セルフカット動画が1000万再生! レディースを捨ててメンズで成功したALBUM翼のブランディング戦略
「この人みたいな髪型にしたい!」——そんな指名が絶えない人気スタイリスト、ALBUM SHIBUYA PARCO(アルバムしぶやパルコ)店の翼(つばさ)さん。高校時代の何気ない一言をきっかけに美容師を志し、試行錯誤の末に行き着いたセルフセット動画がSNSで大ヒット。多くの男性が来店するようになりました。しかし、ここに至るまでの道のりは決して平坦ではなかったそうです。紆余曲折を経て確立したメンズビューティーのスタイル、そしてこれから目指す未来についてお話を伺いました。
「向いているんじゃない?」の一言に背中を押され、美容の道へ
美容師になったきっかけは、高校生のときに通っていた美容室の美容師さんに「進路どうするの?」と聞かれたことです。「決まってないんですよね」と答えたら、「美容師いいんじゃない?向いてると思うよ」と言われて、それで決めました。もともとヘアセットが好きで、高校時代も毎日30分くらいかけて髪をセットしていました。高校2年生くらいのときから地元の美容室でバイトをさせてもらい、卒業してすぐに通信課程に入りました。オーナーから「通信で全然いいよ。通信のほうが早く現場に入れるから」と言われたのが理由です。それに従って通信課程で免許を取ることにしました。
ただ、19歳のときにやっぱり東京への憧れが強くなって、都内で働いてみたいなと。そして、美容師免許を取得したタイミングでALBUMに中途入社しました。地元で美容師経験を積んでいたものの、アシスタントからの再出発です。デビューまで大体4年ほどかかり、25歳でスタイリストデビューしています。
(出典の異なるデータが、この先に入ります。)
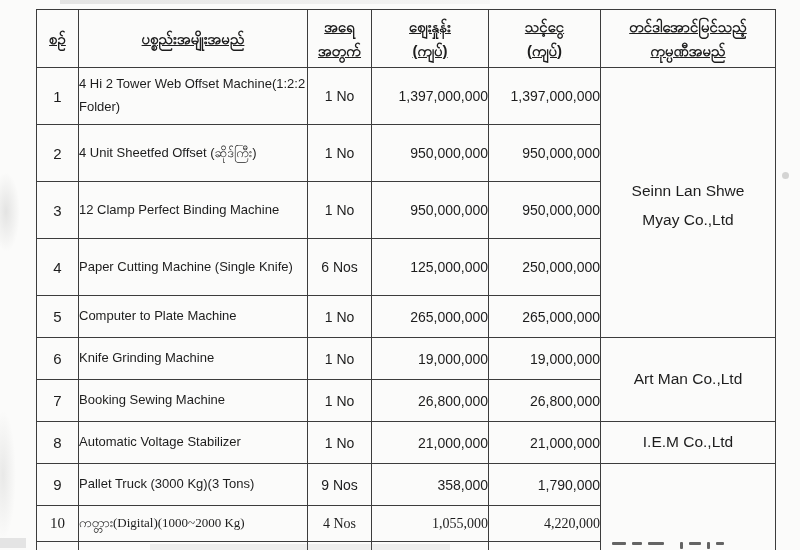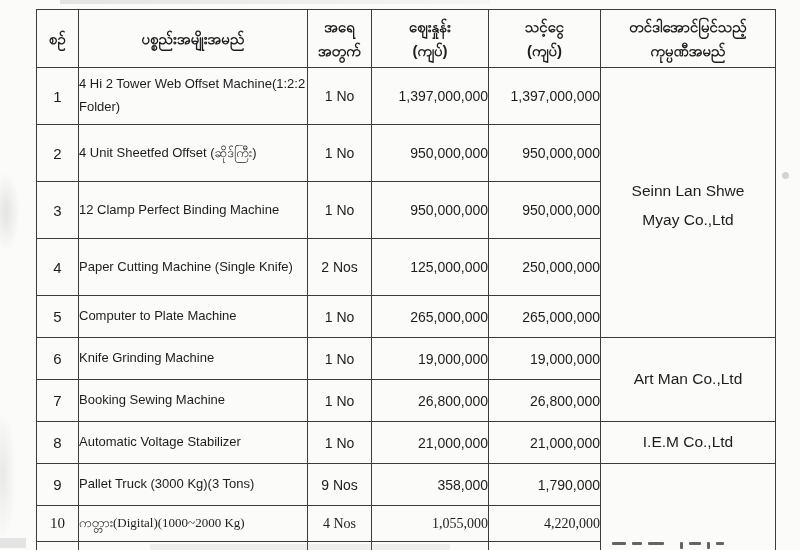--- a/index.html
+++ b/index.html
@@ -25,7 +25,7 @@
     vertical-align: middle;
     background: transparent;
   }
-  tr.header-row    { height: 58px; }
+  tr.header-row    { height: 58px; text-decoration: underline; }
   tr.row-tall      { height: 57px; }
   tr.row-short     { height: 42px; }
   tr.row-last      { height: 36px; font-family: Liberation Serif, serif; }

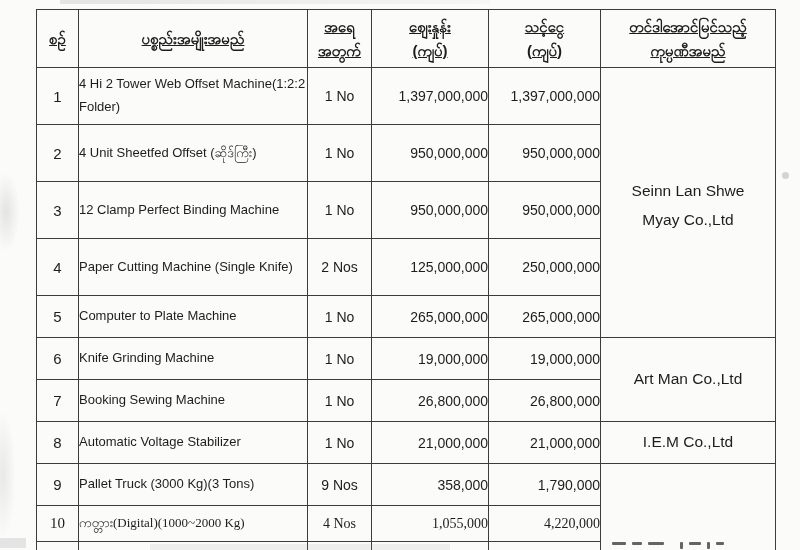--- a/index.html
+++ b/index.html
@@ -157,7 +157,7 @@
   <tr class="row-tall">
     <td class="no-cell">4</td>
     <td class="item-cell">Paper Cutting Machine (Single Knife)</td>
-    <td class="qty-cell">2 Nos</td>
+    <td class="qty-cell">6 Nos</td>
     <td class="num-cell">125,000,000</td>
     <td class="num-cell">250,000,000</td>
   </tr>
最初はレディースのショートの打ち出しから始めて、その次はストリート感のあるハイトーンを打ち出そうと思い、Instagramにもブリーチを使ったデザインカラーを載せていました。ただ、それも周りとの差別化ができていないなと感じて、今度は当時流行り始めていた韓国風スタイルに挑戦。前髪や顔周りのデザイン、くびれヘアなどがこれから流行りそうだなと思って打ち出したんですが、また結果が出ず……。フォロワーは5000人くらいいましたが、投稿をしても、新規のお客さまが本当にまったく来ない状態で、試行錯誤を繰り返していました。
占い師を信じてメンズ一本に絞る
ある時、先輩から「自分のスタイルも載せた方がいいよ」とアドバイスをもらったんです。でも、最初は自分の顔を出すのがちょっと恥ずかしくて「いや、大丈夫です」みたいな感じで断っていたんですよ。でも、数字がなかなか伸びなかったので、「ちょっとやってみるか」と思い、自分のヘアスタイルやヘアセットの様子を投稿してみました。すると、それを見て来てくださる男性のお客さまがちらほら出てきたんです。「これは、もしかしたらそっちに振り切った方がいいんじゃないか?」と感じて、メンズスタイルにシフトしました。
ただ、その当時はALBUMにはメンズを打ち出している美容師がほとんどいなかったんですよね。なので実際にメンズの強いサロンに行ってカットしてもらったり、海外のスタイルを見て「これかっこいいな」と思ったらウィッグで試してみたり、そういうことを繰り返していました。
レディースの打ち出しをやめてメンズに完全に切り替えるのは、かなり悩みましたね。そんなときに、お客さまに紹介されて占いに行ったんです。「メンズに絞ってやっていきたいと思ってるんですけど、どう思いますか?」って相談したら、「いいと思いますよ。ただレディーススタイルに戻っちゃダメ」というアドバイスをもらって、それを忠実に守っている最中です(笑)。